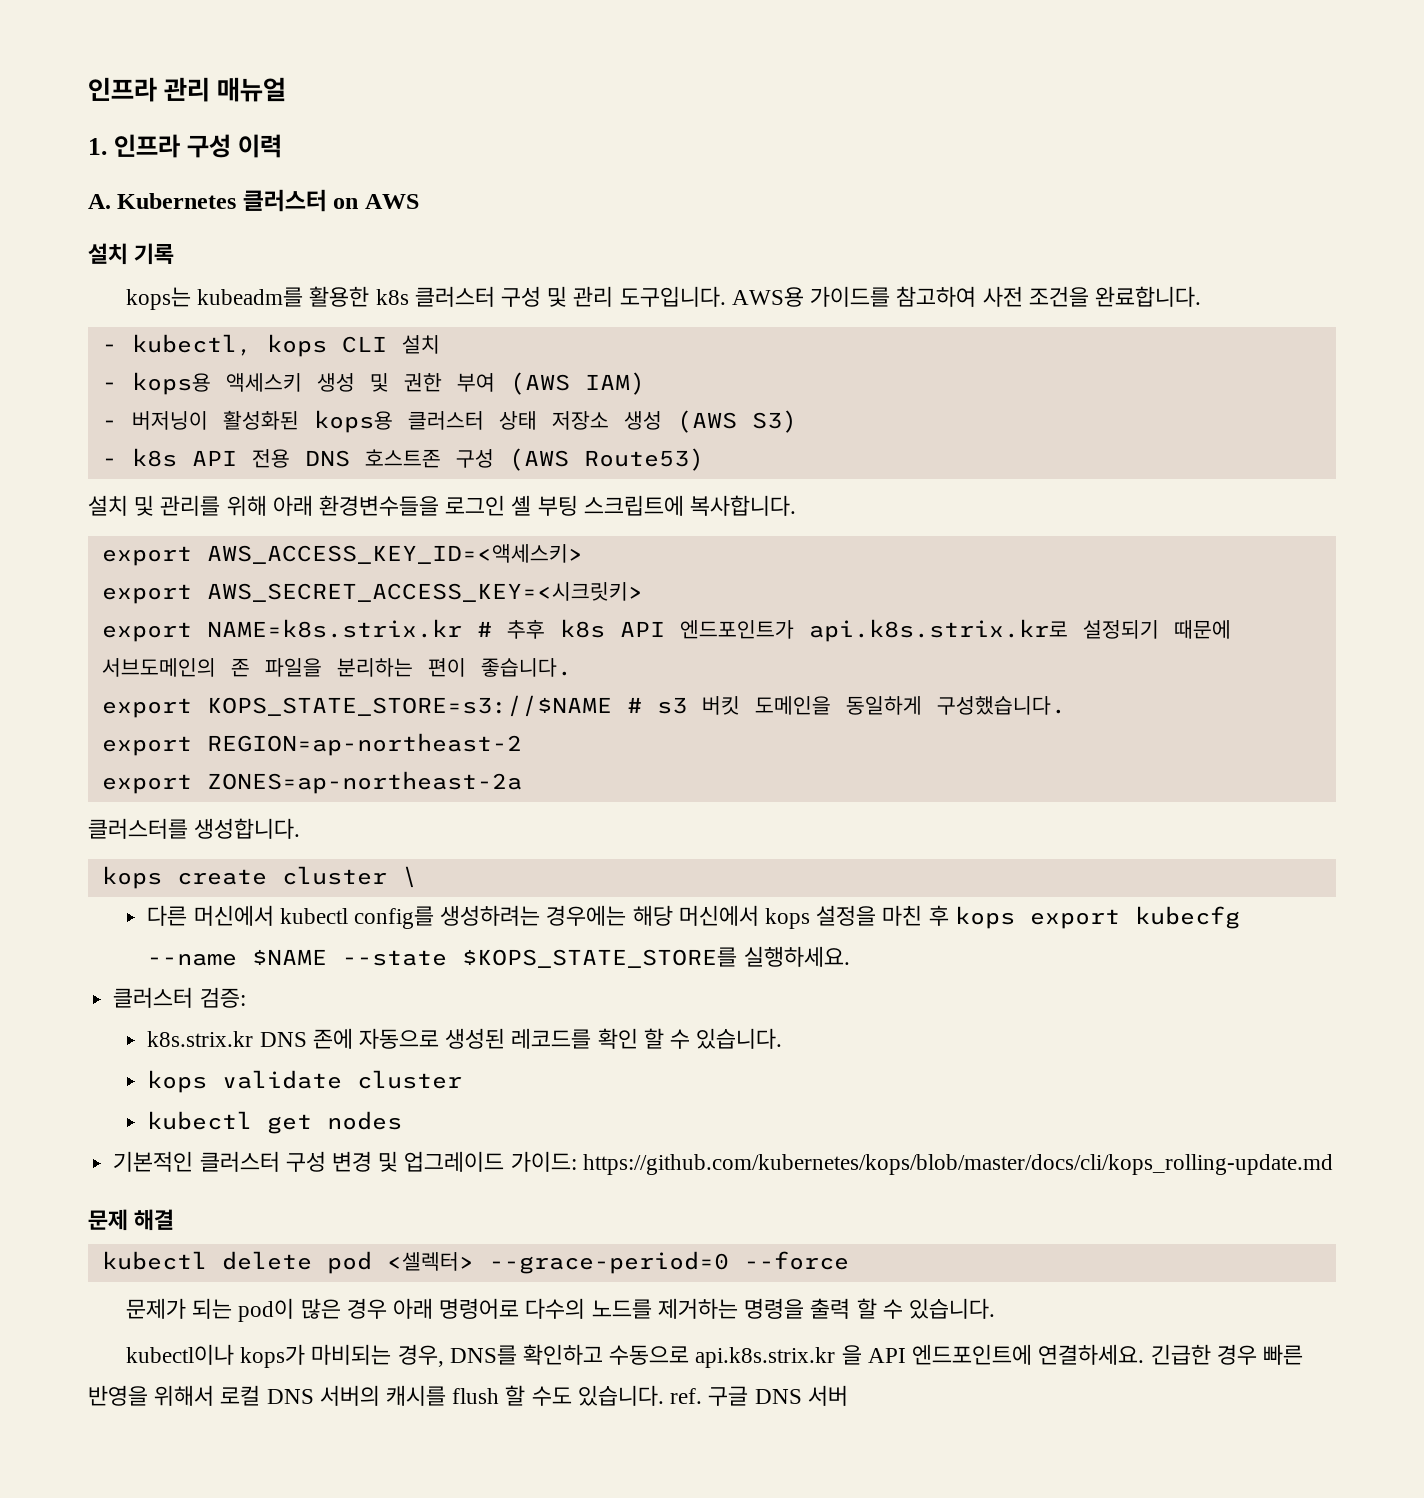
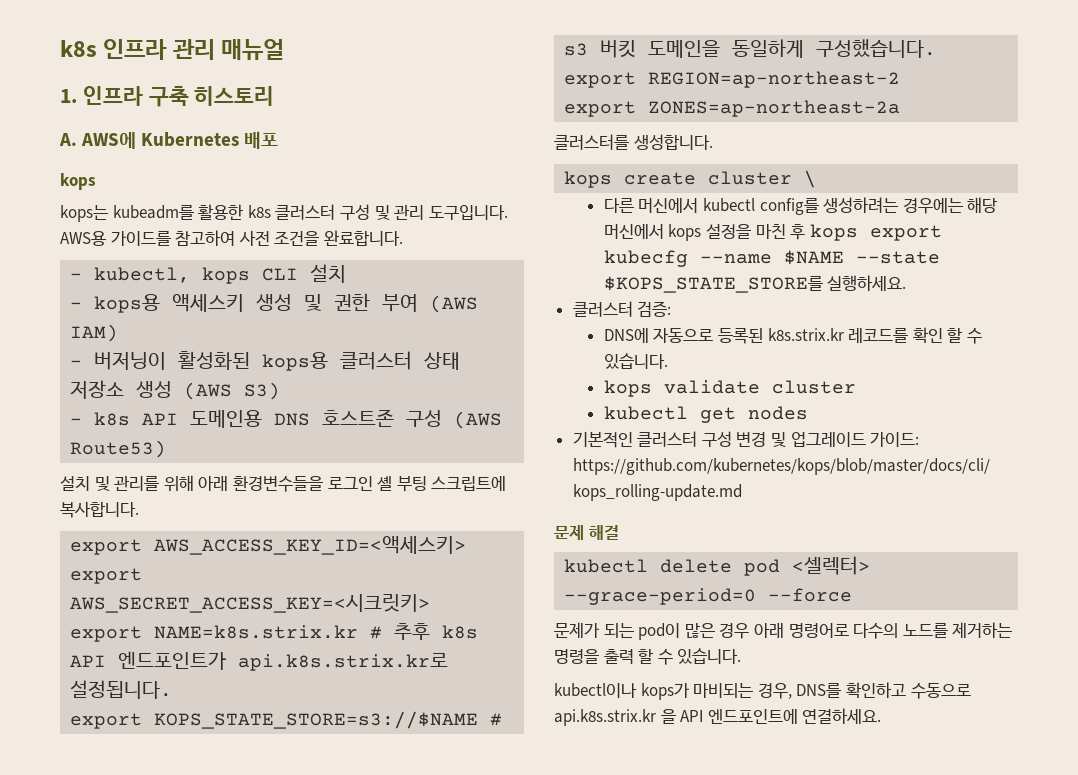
- 인프라 관리 매뉴얼
+ k8s 인프라 관리 매뉴얼
- 1. 인프라 구성 이력
+ 1. 인프라 구축 히스토리
- A. Kubernetes 클러스터 on AWS
- 설치 기록
+ A. AWS에 Kubernetes 배포
+ kops
- - k8s API 전용 DNS 호스트존 구성 (AWS Route53)
+ - k8s API 도메인용 DNS 호스트존 구성 (AWS Route53)
- export NAME=k8s.strix.kr # 추후 k8s API 엔드포인트가 api.k8s.strix.kr로 설정되기 때문에 서브도메인의 존 파일을 분리하는 편이 좋습니다.
+ export NAME=k8s.strix.kr # 추후 k8s API 엔드포인트가 api.k8s.strix.kr로 설정됩니다.
- k8s.strix.kr DNS 존에 자동으로 생성된 레코드를 확인 할 수 있습니다.
+ DNS에 자동으로 등록된 k8s.strix.kr 레코드를 확인 할 수 있습니다.
- 긴급한 경우 빠른 반영을 위해서 로컬 DNS 서버의 캐시를 flush 할 수도 있습니다. ref. 구글 DNS 서버

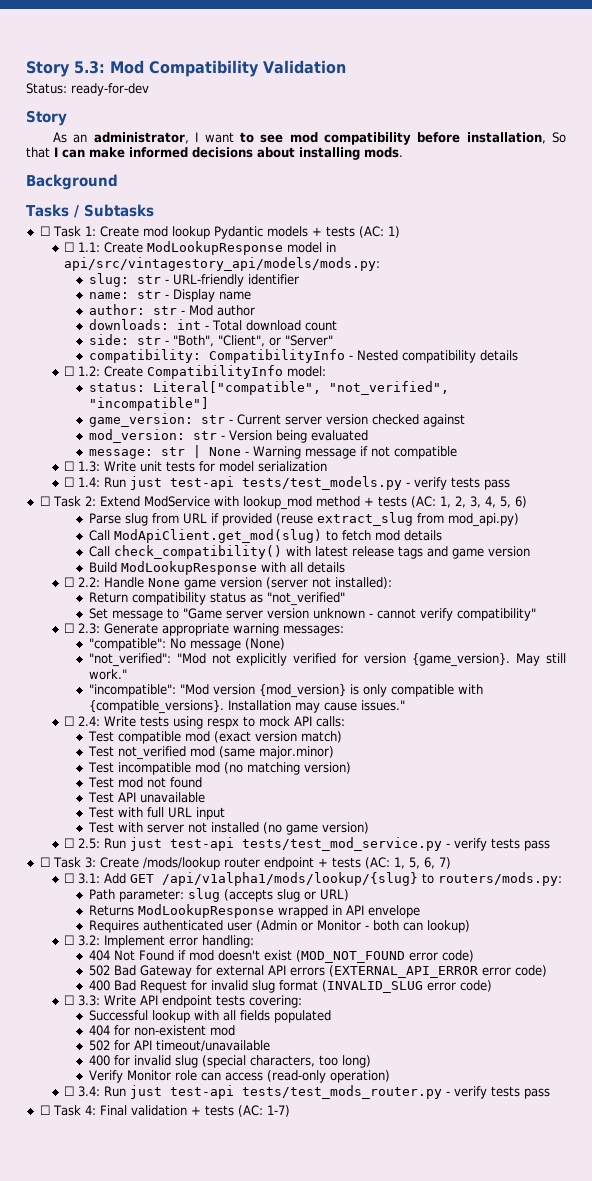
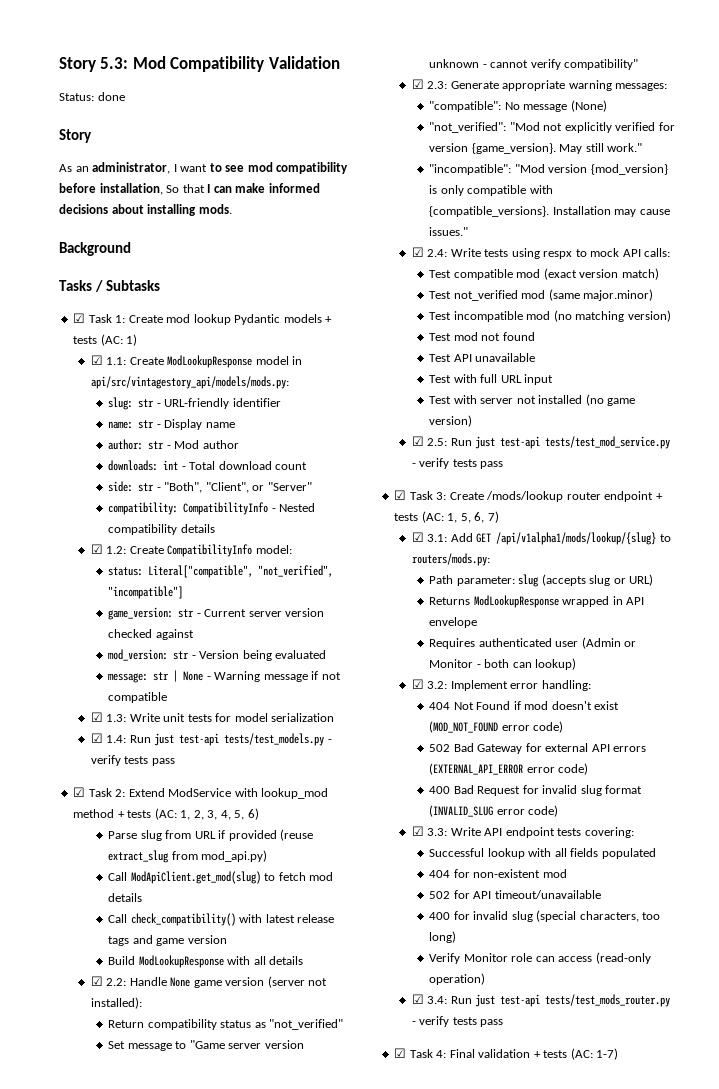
- Status: ready-for-dev
+ Status: done
- ☐ Task 1: Create mod lookup Pydantic models + tests (AC: 1)
+ ☑ Task 1: Create mod lookup Pydantic models + tests (AC: 1)
- ☐ 1.1: Create ModLookupResponse model in api/src/vintagestory_api/models/mods.py:
+ ☑ 1.1: Create ModLookupResponse model in api/src/vintagestory_api/models/mods.py:
- ☐ 1.2: Create CompatibilityInfo model:
+ ☑ 1.2: Create CompatibilityInfo model:
- ☐ 1.3: Write unit tests for model serialization
+ ☑ 1.3: Write unit tests for model serialization
- ☐ 1.4: Run just test-api tests/test_models.py - verify tests pass
+ ☑ 1.4: Run just test-api tests/test_models.py - verify tests pass
- ☐ Task 2: Extend ModService with lookup_mod method + tests (AC: 1, 2, 3, 4, 5, 6)
+ ☑ Task 2: Extend ModService with lookup_mod method + tests (AC: 1, 2, 3, 4, 5, 6)
- ☐ 2.2: Handle None game version (server not installed):
+ ☑ 2.2: Handle None game version (server not installed):
- ☐ 2.3: Generate appropriate warning messages:
+ ☑ 2.3: Generate appropriate warning messages:
- ☐ 2.4: Write tests using respx to mock API calls:
+ ☑ 2.4: Write tests using respx to mock API calls:
- ☐ 2.5: Run just test-api tests/test_mod_service.py - verify tests pass
+ ☑ 2.5: Run just test-api tests/test_mod_service.py - verify tests pass
- ☐ Task 3: Create /mods/lookup router endpoint + tests (AC: 1, 5, 6, 7)
+ ☑ Task 3: Create /mods/lookup router endpoint + tests (AC: 1, 5, 6, 7)
- ☐ 3.1: Add GET /api/v1alpha1/mods/lookup/{slug} to routers/mods.py:
+ ☑ 3.1: Add GET /api/v1alpha1/mods/lookup/{slug} to routers/mods.py:
- ☐ 3.2: Implement error handling:
+ ☑ 3.2: Implement error handling:
- ☐ 3.3: Write API endpoint tests covering:
+ ☑ 3.3: Write API endpoint tests covering:
- ☐ 3.4: Run just test-api tests/test_mods_router.py - verify tests pass
+ ☑ 3.4: Run just test-api tests/test_mods_router.py - verify tests pass
- ☐ Task 4: Final validation + tests (AC: 1-7)
+ ☑ Task 4: Final validation + tests (AC: 1-7)

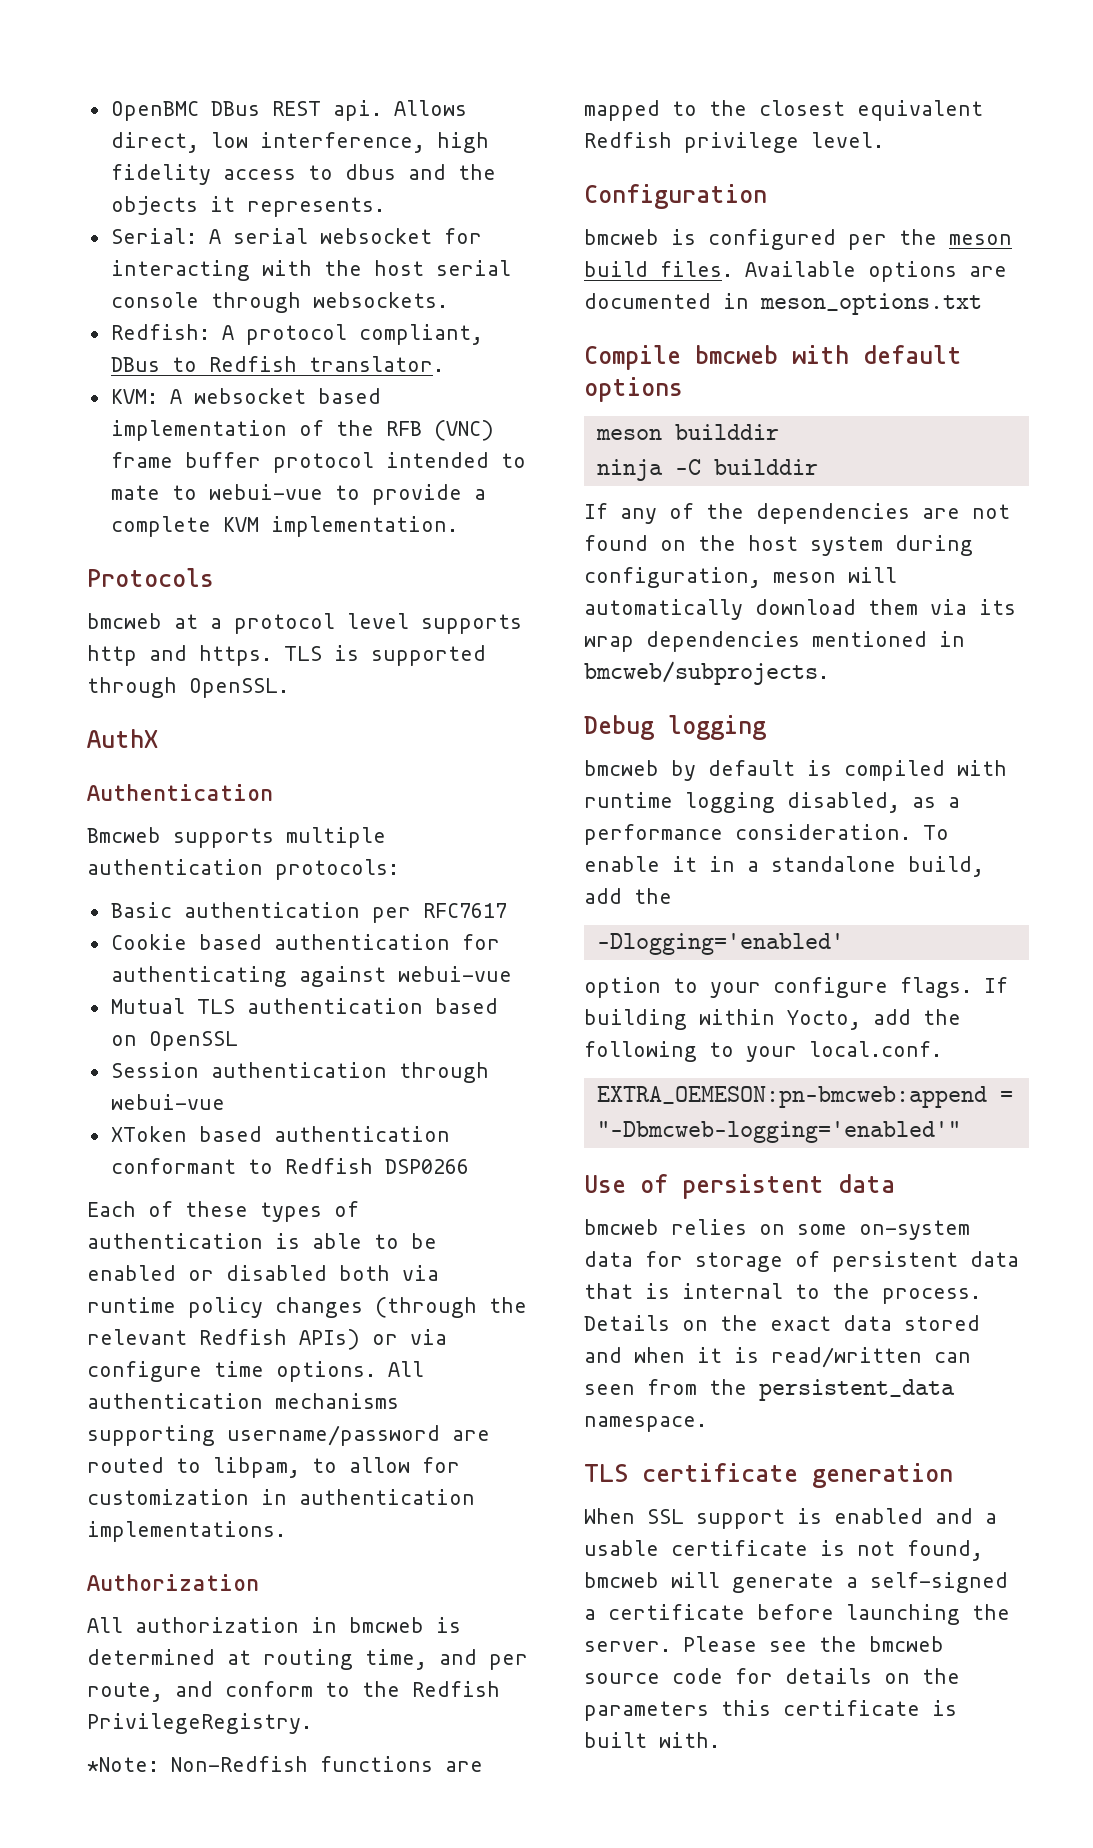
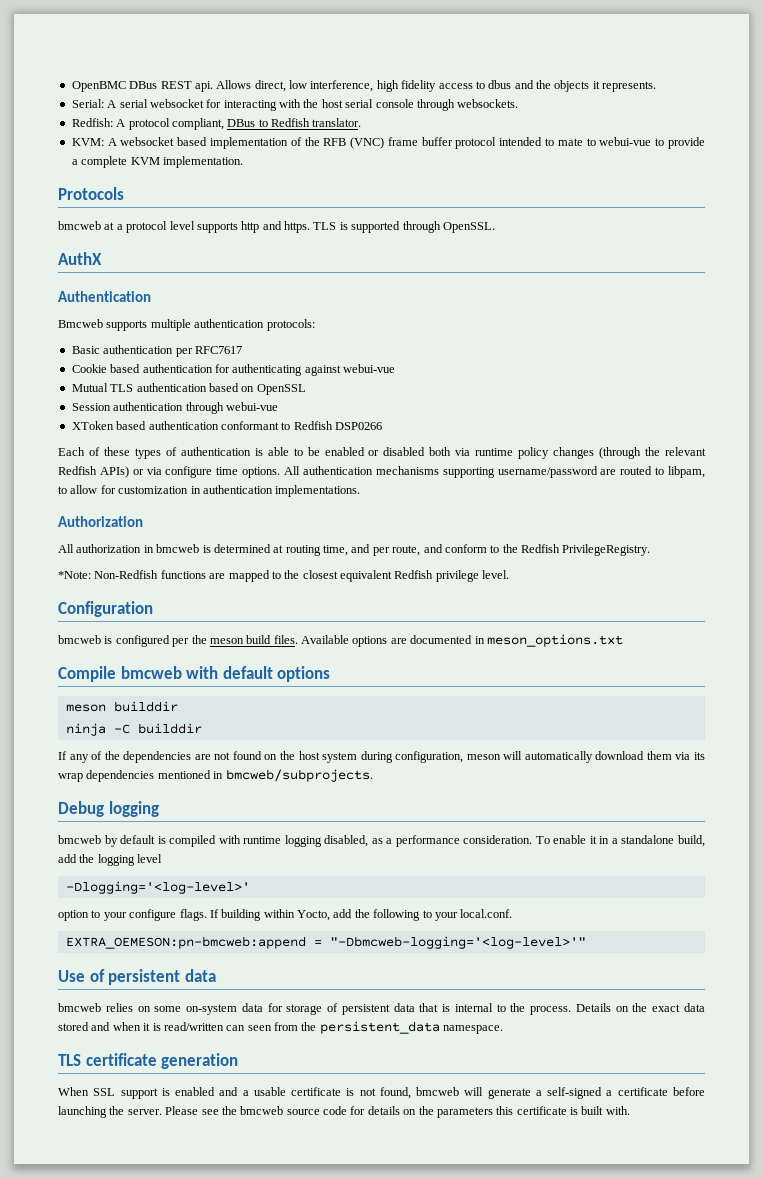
- To enable it in a standalone build, add the
- -Dlogging='enabled'
+ To enable it in a standalone build, add the logging level
+ -Dlogging='<log-level>'
- EXTRA_OEMESON:pn-bmcweb:append = "-Dbmcweb-logging='enabled'"
+ EXTRA_OEMESON:pn-bmcweb:append = "-Dbmcweb-logging='<log-level>'"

> TASK PROMPT: Look through the entries and work out how many lines have the word "game" in them; reply with that number only.

> EXERCISE SOLUTION: 2